Running Multiple XSLT Engines in Ant

What is Ant?

Ant is a build utility produced as part of the Apache Jakarta project. It is broadly equivalent in function to make under Linux/Unix, or nmake under Windows. These make utilities work by comparing the date of an output file to the date of the input files required to build it. If any of the input files is newer than the output file, the output file needs to be rebuilt. This is a simple rule, but one that generally produces the right results.
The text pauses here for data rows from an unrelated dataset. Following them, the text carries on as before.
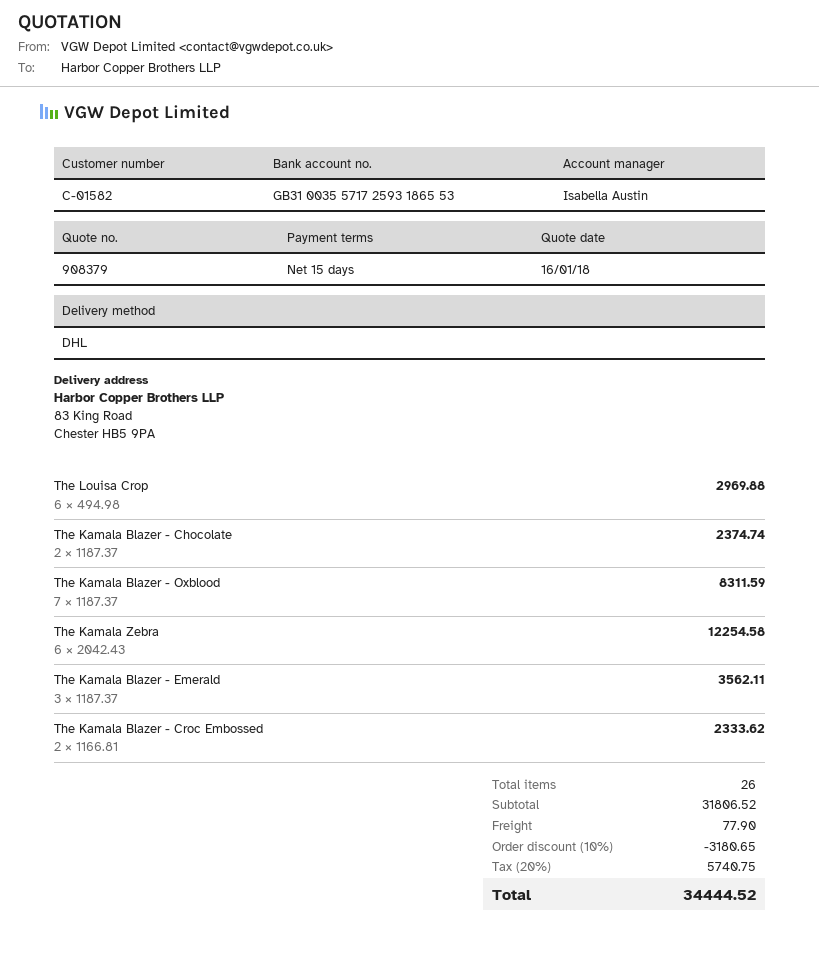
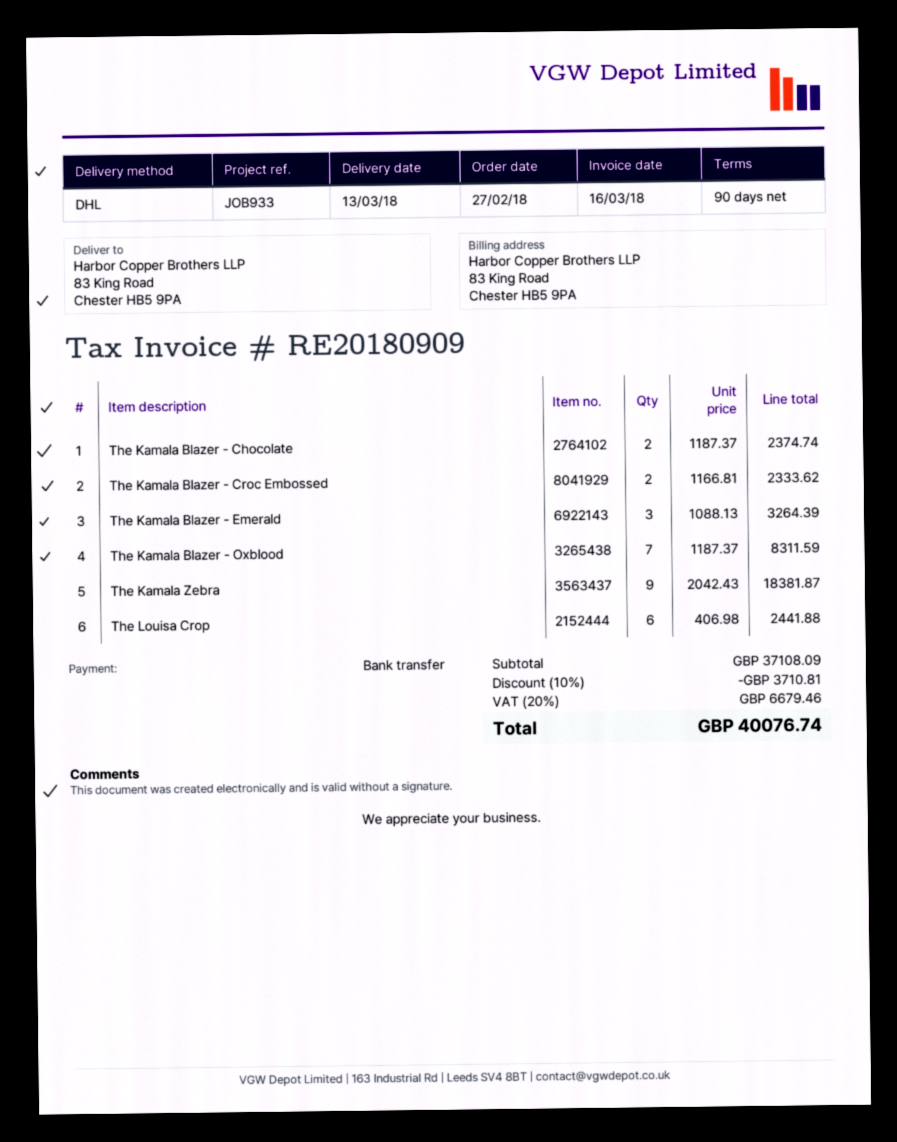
payment terms: 15 days -> 90 days
The Louisa Crop: 6 x 494.98 = 2969.88 -> 6 x 406.98 = 2441.88
The Kamala Zebra: 6 x 2042.43 = 12254.58 -> 9 x 2042.43 = 18381.87
The Kamala Blazer - Emerald: 3 x 1187.37 = 3562.11 -> 3 x 1088.13 = 3264.39
subtotal: 31806.52 -> 37108.09
discount: 10% = 3180.65 -> 10% = 3710.81
shipping: 77.90 -> none
tax: 20% = 5740.75 -> 20% = 6679.46
total: 34444.52 -> 40076.74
Unlike traditional make utilities, Ant is written in Java, so Ant is a good cross-platform solution for controlling the automatic building of files. That is good news for anyone developing cross-platform XSLT scripts, because you only need to target the one build environment. Anyone who has tried writing and maintaining equivalent Windows & Linux/Unix batch scripts knows how hard it is to get the same behaviour across different platforms.

Ant & XSLT

So why would you use Ant & XSLT together? If all you are doing is applying a single XSLT stylesheet to a single XML input file, using a single XSLT engine, then there is probably nothing to be gained. However, if

then Ant is a good, quick way to implement the workflow you need to transform your input(s) into your output(s).

A Simple Example

Using Ant for a simple "1 input, 1 stylesheet, 1 output" transformation may be overkill, but it is a good way to learn how to use Ant. Assume that the input is input.xml, the stylesheet is transform.xsl, and the output is output.html. Then a matching Ant 1.5 project file build.xml is

<project default="do-it">
  <target name="do-it">
    <xslt
      processor="trax"
      in="input.xml"
      style="transform.xsl"
      out="output.html"/>
  </target>
</project>

The root element of an Ant build file is project. It can contain a number of target elements. Its default attribute contains the name of the target to build if no targets are given on the command line. Since the example project file defaults to building the target do-it, the output file could be built equally using any of the following command lines:

$ ant
$ ant do-it
$ ant -buildfile build.xml
$ ant -buildfile build.xml do-it

Unlike the Unix make and its clones, which can use filenames for targets, Ant only uses target names defined in the build file. So every target must have a unique name. Within a target, any number of tasks can be performed. The xslt task comes by default with Ant 1.5. With the processor attribute set to trax, the xslt task uses the default JAXP/TraX XSLT engine on your computer to perform the transformation.

A Complex Example

Now a more complicated XSLT workflow. There are 3 input files (in1.xml, in2.xml and in3.xml). Each of these has the same kind of information, but the formats are different. So, they are normalized to a common format by 3 separate stylesheets (norm1.xsl, norm2.xsl and norm3.xsl respectively). A standard merging stylesheet exists, merge.xsl, but it only merges two inputs (the usual input plus a filename passed as a parameter to the stylesheet). So it has to be used twice in order to merge the 3 normalized files. The merged sum of the 3 is sorted to produce the final output file, out.xml.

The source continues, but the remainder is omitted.